Prescient poetry penned six years before his Triumph accident: "The motorcycle just don't / give a damn / about anything"
Trio of handwritten poems in pencil by Bob Dylan, all signed "Dylan," one page, 8.5 x 11, taken from his circa 1960 'Poems Without Titles' penned while at the University of Minnesota. The first describes somebody blowing their nose during a coffeehouse music session:
"Today I sat in
…I saw snot
and gook flowing
down on the floor
of soul sending
The second, short poem curiously comments on a place filled without people. The last, and most significant, poem begins:
"The motorcycle leans
he motorcycle swerves
the motorcycle drags
the motorcycle doesn't
give a damn
who gets his nuts
In closing lines that foreshadow what was to come, the poem ends:
"The motorcycle just don't
give a damn
In fine condition.
On July 29, 1966, Dylan purportedly crashed his 500 cc Triumph Tiger 100 motorcycle near his home in Woodstock, New York—an accident that has become a critical moment in Dylan lore, and led to his years-long seclusion. Dylan reportedly suffered lacerations to the face and scalp, a concussion, and broke several vertebrae.
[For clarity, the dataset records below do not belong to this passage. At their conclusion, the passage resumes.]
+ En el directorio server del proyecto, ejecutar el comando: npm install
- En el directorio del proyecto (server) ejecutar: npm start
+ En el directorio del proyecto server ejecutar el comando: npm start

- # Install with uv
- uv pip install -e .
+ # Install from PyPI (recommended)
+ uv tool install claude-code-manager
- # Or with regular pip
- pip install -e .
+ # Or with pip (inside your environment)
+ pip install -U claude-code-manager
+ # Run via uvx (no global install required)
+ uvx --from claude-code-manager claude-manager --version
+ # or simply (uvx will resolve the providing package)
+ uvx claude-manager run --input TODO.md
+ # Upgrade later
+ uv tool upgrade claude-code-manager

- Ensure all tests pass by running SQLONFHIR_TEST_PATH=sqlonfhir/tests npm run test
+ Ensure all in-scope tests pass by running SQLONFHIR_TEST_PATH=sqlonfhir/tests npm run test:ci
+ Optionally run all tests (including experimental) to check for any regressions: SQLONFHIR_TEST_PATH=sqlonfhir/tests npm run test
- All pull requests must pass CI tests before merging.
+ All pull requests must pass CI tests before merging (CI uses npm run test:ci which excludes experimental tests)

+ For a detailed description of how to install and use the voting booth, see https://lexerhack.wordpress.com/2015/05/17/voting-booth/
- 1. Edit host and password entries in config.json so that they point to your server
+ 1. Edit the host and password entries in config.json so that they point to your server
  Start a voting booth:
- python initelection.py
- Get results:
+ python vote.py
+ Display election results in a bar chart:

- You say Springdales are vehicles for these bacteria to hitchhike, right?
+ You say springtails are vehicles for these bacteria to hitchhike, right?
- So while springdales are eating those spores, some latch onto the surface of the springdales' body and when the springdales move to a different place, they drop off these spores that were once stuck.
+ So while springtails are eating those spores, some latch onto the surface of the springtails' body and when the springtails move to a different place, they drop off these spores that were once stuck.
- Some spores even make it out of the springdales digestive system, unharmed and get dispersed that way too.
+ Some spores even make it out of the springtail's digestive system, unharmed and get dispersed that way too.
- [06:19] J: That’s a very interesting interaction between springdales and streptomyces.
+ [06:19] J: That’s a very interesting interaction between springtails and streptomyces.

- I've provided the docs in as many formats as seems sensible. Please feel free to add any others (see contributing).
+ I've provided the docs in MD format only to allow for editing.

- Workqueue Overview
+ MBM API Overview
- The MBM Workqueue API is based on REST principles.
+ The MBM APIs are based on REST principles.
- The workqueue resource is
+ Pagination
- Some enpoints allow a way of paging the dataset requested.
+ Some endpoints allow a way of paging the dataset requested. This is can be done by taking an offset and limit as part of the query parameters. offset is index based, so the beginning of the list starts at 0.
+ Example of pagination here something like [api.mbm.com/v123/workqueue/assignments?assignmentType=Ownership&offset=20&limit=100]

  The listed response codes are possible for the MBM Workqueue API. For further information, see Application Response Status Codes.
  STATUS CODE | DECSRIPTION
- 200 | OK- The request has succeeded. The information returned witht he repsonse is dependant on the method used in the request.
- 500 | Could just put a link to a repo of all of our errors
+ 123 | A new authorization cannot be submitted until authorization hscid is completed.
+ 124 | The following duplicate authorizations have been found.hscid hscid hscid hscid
No ambulance was ever called, but, by many accounts, Dylan ended up at the home of his friend Dr. Edward Thaler to recuperate, while in others, he was driven to Middletown Hospital, where, according to Dylan himself, he spent a week. Two other popular theories exist: either the accident was minor, a mere driveway tip-over, or the crash never actually happened—that Dylan fabricated the story in order to exit his mad rush lifestyle. Crash or no crash, Dylan withdrew from the public and, apart from a few appearances, he did not tour again for almost eight years.